À ce stade de l’enquête, les amis et connaissances de Kishan Mowlah, ainsi que plusieurs habitants de la localité, se posent beaucoup de questions quant aux réelles circonstances du drame. «Nou tou konn Danny, li abitie donn koudme dan laboutik. Li enn dimoun mari trankil. Lorsque nous avons vu les blessures qu’avaient subi Chessman, nous nous sommes tous demandés s’il avait agi seul», s’interroge l’un d’eux. D’autres avancent avoir également constaté une lacération au cou de la victime. «Li pa paret en mark dibwa. Nou pa kone si finn servi zis dibwa pou agress li ou si linn gagn kout sab.» Bien qu’il reconnaissent que la victime n’aurait jamais dû cambrioler le commerce, ils estiment que «pa ti bizin touy li, ti kapav zis bat li. Akoz seki finn arrive, Danny pou bizin ferme akoz linn rod defann so laboutik». Orphelin depuis plusieurs années, Kishan Mowlah est le cadet d’une fratrie de trois enfants. Autrefois maçon, il ne travaillait plus et vivant d’une pension qu’il avait obtenue à cause d’un problème de santé.

 

Sollicités, les membres de sa famille n’ont pas voulu s’exprimer, occupés à organiser ses funérailles.
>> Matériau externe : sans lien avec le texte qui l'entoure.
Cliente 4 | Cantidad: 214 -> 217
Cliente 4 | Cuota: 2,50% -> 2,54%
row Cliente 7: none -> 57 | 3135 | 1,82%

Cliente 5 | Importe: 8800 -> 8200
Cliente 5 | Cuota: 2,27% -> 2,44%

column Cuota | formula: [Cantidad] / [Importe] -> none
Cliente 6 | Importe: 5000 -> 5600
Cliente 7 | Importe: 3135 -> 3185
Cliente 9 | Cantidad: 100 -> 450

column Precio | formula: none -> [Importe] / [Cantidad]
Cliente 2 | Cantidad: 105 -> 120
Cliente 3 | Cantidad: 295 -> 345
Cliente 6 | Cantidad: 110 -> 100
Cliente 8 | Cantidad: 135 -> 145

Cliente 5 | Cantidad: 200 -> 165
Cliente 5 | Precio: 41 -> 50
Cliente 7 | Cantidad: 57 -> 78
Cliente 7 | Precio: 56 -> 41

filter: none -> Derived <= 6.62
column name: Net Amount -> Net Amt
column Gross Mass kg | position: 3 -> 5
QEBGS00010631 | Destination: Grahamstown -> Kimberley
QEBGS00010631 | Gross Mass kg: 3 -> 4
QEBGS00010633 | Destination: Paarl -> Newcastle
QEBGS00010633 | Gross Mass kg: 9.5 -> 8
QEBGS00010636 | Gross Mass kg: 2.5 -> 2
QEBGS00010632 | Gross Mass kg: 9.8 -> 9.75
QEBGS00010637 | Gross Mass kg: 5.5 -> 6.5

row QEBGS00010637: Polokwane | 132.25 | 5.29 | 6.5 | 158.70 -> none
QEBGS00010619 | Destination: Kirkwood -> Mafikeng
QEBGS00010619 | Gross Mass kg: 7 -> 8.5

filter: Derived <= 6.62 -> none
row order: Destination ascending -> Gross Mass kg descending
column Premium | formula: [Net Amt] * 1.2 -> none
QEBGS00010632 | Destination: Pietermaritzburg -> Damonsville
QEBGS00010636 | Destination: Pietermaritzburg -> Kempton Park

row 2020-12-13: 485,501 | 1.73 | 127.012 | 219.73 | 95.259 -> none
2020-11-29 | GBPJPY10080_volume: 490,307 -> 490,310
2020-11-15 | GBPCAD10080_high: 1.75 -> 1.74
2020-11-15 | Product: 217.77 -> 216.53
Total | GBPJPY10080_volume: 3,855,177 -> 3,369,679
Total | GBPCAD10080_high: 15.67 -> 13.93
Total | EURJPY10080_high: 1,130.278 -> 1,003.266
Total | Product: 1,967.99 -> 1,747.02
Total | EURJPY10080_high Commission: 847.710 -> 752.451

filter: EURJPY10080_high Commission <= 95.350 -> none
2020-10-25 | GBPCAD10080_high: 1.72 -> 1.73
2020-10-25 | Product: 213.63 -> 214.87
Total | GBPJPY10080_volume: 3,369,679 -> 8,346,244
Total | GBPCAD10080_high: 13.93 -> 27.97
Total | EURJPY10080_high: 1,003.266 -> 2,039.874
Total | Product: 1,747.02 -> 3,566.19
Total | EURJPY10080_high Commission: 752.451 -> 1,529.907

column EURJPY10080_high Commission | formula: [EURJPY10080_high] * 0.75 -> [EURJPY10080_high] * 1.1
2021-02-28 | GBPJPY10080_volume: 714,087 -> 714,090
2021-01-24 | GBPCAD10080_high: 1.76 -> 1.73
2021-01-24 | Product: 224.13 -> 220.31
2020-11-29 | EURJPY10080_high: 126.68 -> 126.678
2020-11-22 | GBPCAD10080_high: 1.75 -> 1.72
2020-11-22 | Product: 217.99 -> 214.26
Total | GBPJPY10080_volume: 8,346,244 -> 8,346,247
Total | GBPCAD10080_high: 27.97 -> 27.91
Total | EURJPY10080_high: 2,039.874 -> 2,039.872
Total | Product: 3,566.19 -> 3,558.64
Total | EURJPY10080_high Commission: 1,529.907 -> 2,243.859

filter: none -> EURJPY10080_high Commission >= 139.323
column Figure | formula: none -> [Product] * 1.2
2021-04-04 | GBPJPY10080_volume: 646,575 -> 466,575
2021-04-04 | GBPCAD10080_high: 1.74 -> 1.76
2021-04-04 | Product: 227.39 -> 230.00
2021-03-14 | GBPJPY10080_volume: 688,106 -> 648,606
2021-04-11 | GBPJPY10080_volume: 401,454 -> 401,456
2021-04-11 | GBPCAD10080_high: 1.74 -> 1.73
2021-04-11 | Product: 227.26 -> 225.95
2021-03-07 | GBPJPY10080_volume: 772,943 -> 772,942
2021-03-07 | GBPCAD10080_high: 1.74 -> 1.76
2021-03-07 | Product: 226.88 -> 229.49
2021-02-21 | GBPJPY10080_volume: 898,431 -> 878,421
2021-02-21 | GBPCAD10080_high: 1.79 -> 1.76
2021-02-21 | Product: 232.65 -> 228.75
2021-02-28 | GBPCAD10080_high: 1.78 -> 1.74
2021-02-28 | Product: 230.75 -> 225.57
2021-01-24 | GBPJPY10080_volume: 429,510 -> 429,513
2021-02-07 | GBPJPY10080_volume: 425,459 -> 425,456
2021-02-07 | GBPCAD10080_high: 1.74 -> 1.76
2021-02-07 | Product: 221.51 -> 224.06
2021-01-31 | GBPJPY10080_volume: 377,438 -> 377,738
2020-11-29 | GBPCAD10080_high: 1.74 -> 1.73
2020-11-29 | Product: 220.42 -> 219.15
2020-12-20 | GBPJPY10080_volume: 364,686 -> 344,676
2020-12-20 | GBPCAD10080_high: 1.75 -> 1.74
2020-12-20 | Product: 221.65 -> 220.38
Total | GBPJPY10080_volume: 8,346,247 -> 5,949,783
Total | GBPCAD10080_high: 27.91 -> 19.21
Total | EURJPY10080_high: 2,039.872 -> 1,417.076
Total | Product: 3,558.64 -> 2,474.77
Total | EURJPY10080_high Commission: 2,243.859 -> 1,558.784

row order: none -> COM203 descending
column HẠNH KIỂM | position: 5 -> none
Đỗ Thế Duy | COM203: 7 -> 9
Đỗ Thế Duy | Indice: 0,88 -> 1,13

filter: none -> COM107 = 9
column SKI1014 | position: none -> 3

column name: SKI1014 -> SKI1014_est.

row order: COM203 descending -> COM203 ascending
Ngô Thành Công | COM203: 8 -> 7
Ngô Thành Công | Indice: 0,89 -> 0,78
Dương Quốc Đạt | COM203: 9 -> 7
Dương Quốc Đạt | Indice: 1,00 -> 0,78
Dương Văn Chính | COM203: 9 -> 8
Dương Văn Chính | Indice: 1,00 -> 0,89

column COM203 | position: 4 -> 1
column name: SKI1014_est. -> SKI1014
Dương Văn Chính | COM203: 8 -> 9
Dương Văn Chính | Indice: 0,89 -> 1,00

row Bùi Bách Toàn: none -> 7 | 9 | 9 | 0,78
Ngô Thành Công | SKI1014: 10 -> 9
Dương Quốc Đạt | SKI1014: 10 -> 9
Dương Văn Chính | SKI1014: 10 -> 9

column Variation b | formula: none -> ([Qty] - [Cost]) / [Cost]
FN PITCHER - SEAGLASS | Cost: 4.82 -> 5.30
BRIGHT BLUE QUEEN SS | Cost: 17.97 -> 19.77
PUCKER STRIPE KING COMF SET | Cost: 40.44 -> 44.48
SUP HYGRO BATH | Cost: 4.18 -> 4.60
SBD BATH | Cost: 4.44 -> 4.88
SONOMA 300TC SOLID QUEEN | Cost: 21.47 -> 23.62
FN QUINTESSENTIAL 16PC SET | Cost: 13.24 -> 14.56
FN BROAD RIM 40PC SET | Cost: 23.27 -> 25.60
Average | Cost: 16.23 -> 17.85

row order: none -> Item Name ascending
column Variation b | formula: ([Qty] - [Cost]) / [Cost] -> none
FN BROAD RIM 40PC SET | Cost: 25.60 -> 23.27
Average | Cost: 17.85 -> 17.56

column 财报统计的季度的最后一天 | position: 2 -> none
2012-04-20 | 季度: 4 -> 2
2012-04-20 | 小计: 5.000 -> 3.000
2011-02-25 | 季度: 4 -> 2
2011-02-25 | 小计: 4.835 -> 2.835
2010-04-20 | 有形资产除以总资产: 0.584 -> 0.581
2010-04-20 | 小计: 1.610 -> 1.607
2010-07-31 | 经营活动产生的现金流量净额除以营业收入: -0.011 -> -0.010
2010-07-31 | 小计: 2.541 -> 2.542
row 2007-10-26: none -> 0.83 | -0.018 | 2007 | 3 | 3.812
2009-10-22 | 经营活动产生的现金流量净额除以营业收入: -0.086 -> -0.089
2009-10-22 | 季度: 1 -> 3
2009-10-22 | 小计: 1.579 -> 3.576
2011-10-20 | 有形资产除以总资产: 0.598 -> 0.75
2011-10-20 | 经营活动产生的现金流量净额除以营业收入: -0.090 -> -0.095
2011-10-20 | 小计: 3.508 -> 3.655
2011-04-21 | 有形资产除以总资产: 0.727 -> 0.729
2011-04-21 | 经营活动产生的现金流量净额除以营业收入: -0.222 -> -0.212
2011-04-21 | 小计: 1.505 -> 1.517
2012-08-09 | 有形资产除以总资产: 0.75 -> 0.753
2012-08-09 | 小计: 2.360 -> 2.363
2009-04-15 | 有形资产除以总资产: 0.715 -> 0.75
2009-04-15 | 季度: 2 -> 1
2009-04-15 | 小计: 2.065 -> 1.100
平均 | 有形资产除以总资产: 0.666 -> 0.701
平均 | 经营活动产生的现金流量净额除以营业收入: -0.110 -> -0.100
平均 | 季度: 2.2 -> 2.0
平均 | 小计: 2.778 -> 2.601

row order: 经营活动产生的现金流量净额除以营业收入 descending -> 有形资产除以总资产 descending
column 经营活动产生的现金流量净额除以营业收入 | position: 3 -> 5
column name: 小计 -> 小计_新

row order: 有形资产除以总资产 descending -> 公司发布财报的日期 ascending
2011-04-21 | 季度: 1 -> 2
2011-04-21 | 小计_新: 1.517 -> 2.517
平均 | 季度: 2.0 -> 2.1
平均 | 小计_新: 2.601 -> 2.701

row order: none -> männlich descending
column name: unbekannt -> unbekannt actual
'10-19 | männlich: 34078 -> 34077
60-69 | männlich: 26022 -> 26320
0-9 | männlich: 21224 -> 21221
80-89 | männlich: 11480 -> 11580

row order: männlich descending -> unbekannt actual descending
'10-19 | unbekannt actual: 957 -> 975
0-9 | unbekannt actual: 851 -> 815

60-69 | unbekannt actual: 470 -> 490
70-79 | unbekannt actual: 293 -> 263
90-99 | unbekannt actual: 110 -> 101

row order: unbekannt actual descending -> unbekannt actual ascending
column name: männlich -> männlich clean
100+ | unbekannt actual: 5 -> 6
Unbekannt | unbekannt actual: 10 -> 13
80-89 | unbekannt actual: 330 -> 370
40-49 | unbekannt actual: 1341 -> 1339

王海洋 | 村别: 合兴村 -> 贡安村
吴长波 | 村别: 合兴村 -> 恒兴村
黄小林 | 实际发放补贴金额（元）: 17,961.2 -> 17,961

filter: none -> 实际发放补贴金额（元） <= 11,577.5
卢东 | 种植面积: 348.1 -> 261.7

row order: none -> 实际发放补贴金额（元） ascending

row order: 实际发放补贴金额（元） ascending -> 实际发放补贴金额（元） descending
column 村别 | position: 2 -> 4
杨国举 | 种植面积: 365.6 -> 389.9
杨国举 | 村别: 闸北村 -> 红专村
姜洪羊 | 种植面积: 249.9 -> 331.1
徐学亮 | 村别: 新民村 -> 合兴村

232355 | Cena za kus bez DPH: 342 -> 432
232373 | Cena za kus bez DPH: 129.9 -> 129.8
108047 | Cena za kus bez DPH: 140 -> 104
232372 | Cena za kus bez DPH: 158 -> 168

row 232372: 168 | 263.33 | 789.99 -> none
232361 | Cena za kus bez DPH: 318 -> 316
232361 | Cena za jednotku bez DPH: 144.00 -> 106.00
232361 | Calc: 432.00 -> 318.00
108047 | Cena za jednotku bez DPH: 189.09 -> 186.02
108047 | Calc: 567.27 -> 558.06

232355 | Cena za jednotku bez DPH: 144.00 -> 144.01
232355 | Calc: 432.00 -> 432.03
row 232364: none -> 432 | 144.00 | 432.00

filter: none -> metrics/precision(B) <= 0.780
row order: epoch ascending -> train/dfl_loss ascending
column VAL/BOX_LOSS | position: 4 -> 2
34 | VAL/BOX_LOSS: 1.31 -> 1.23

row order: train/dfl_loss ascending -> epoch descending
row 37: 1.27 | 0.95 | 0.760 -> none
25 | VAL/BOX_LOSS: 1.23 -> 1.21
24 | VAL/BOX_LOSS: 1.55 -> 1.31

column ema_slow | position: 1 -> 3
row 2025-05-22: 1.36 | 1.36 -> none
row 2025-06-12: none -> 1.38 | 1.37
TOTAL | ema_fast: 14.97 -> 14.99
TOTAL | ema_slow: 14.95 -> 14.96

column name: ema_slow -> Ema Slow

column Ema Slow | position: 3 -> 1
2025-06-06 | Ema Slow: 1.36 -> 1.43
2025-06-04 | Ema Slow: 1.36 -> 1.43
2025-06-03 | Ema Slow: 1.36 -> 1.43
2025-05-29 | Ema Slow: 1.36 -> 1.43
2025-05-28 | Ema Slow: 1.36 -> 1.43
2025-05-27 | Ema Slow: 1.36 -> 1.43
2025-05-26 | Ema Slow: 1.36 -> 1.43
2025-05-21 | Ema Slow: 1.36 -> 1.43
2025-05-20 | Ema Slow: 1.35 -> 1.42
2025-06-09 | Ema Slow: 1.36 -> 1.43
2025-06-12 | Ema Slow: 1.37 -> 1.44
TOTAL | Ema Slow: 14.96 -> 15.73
Celles-ci ont eu lieu ce samedi, à 14 heures. Son frère aîné, récemment hospitalisé pour des problèmes de santé, a quitté l’hôpital pour pouvoir lui rendre un dernier hommage. La famille Manohur ne s’est pas, non plus, montrée plus bavarde, ayant uniquement avancé que «sa dimoun-la enn residivis notwar. Nou pa pou dir plis akoz lenket pankor fini». La police poursuit son enquête.